[Before-and-after page screenshots]

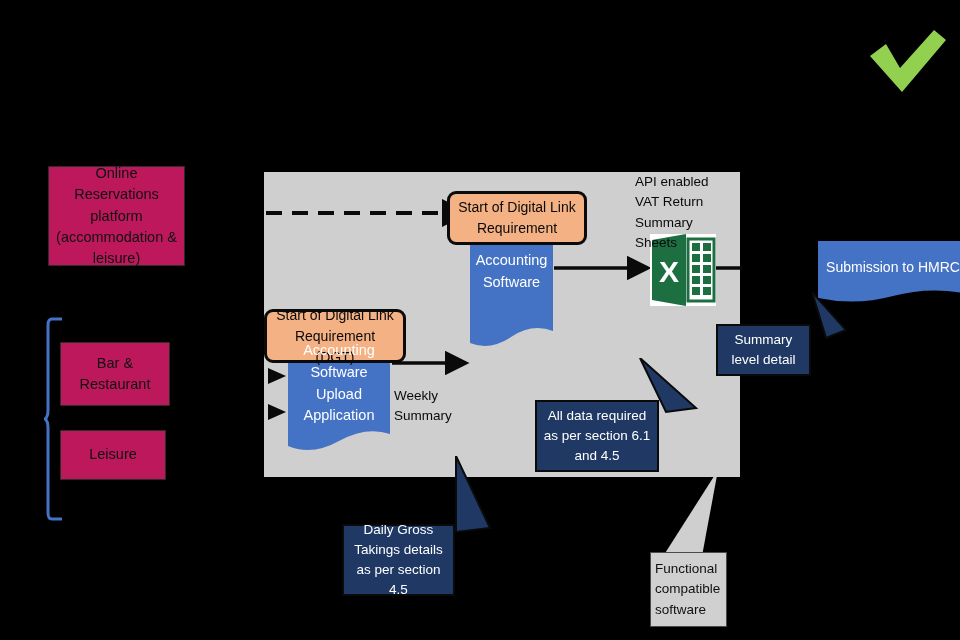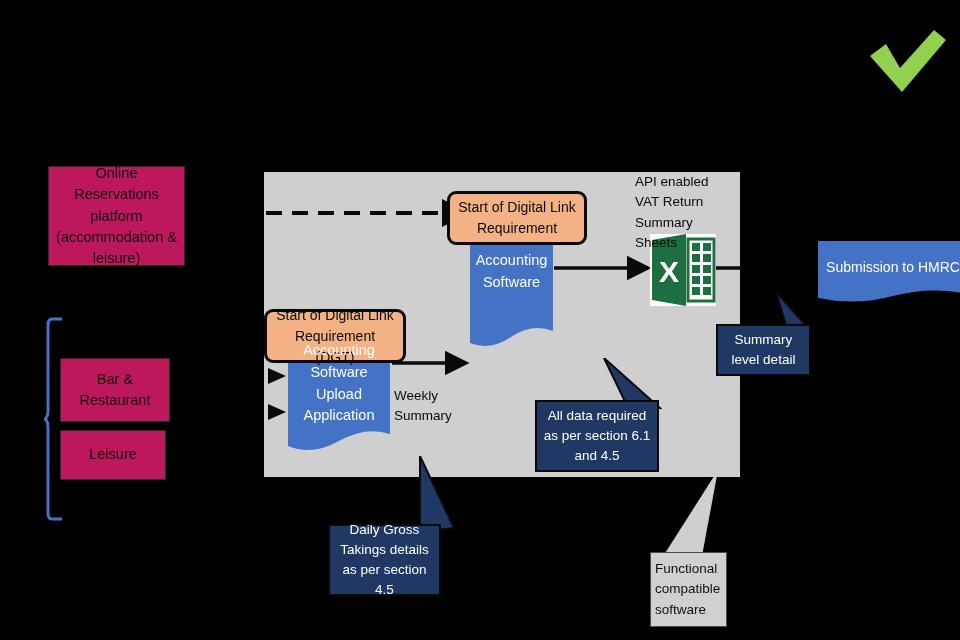--- a/index.html
+++ b/index.html
@@ -103,6 +103,7 @@
     font-size: 13.5px;
     line-height: 1.5;
     text-align: center;
+    padding-left: 36px;
   }
   .navy-note .navy-body {
     position: absolute;

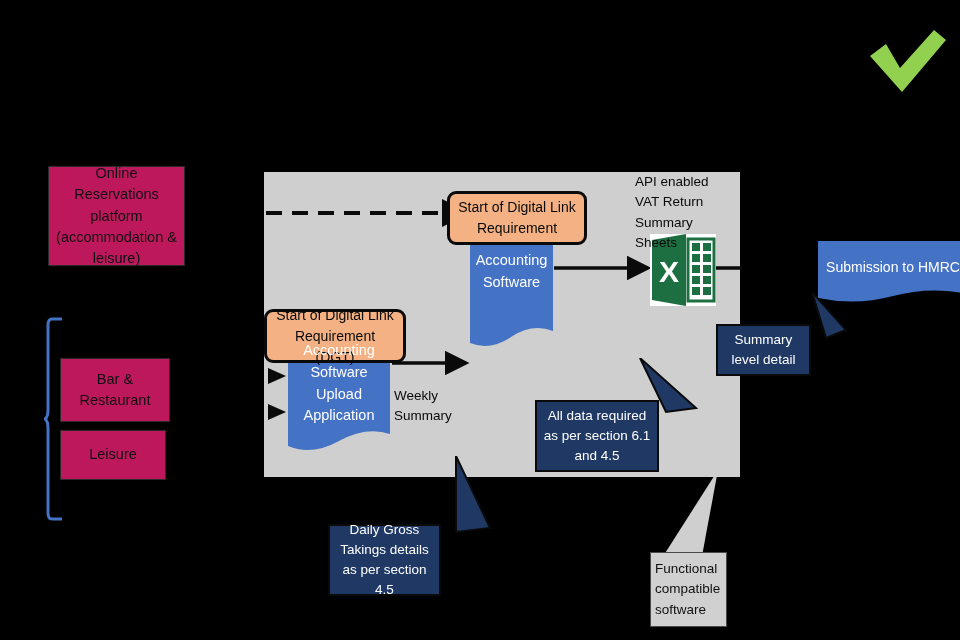--- a/index.html
+++ b/index.html
@@ -39,7 +39,7 @@
     padding: 4px 6px;
   }
   #box-online      { left: 48px;  top: 166px; width: 137px; height: 100px; }
-  #box-bar         { left: 60px;  top: 342px; width: 110px; height: 64px; margin-top: 16px;  }
+  #box-bar         { left: 60px;  top: 342px; width: 110px; height: 64px;  }
   #box-leisure     { left: 60px;  top: 430px; width: 106px; height: 50px;  }
 
   

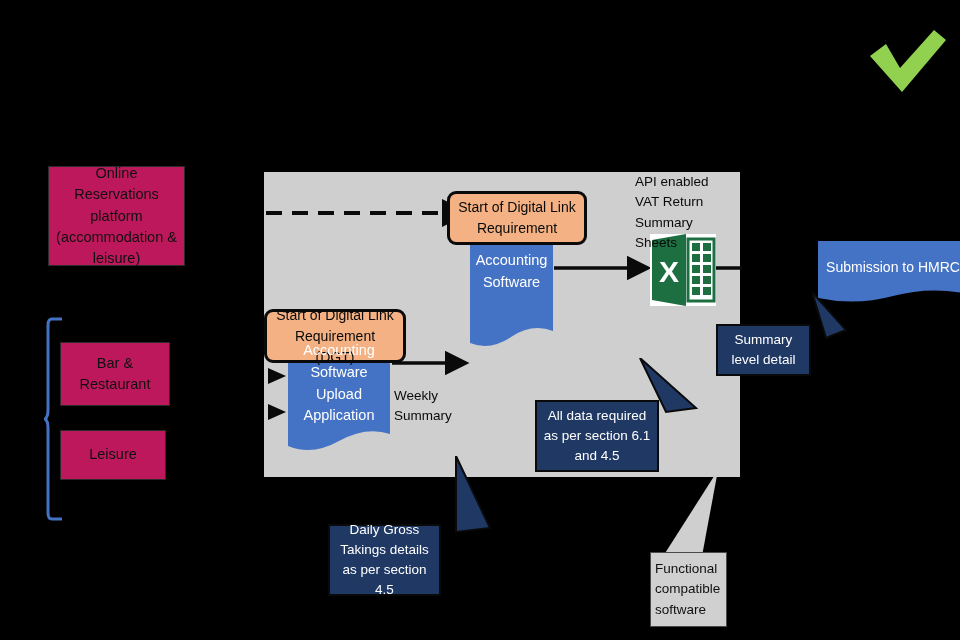--- a/index.html
+++ b/index.html
@@ -123,7 +123,7 @@
   #note-alldata      { left: 520px; top: 358px; width: 160px; height: 130px; }
   #note-alldata      .navy-body { left: 15px; top: 42px; width: 124px; height: 72px; }
   #note-dailygross   { left: 328px; top: 456px; width: 140px; height: 160px; }
-  #note-dailygross   .navy-body { left: 0; top: 68px; width: 113px; height: 72px; justify-content: center; }
+  #note-dailygross   .navy-body { left: 14px; top: 68px; width: 113px; height: 72px; justify-content: center; }
 
   
   #note-functional {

**WHAT YOU SHOULD DO**
Search the data above for the string "content" and return every line that has it.

**TASK RESPONSE**
-  #note-dailygross   .navy-body { left: 0; top: 68px; width: 113px; height: 72px; justify-content: center; }
+  #note-dailygross   .navy-body { left: 14px; top: 68px; width: 113px; height: 72px; justify-content: center; }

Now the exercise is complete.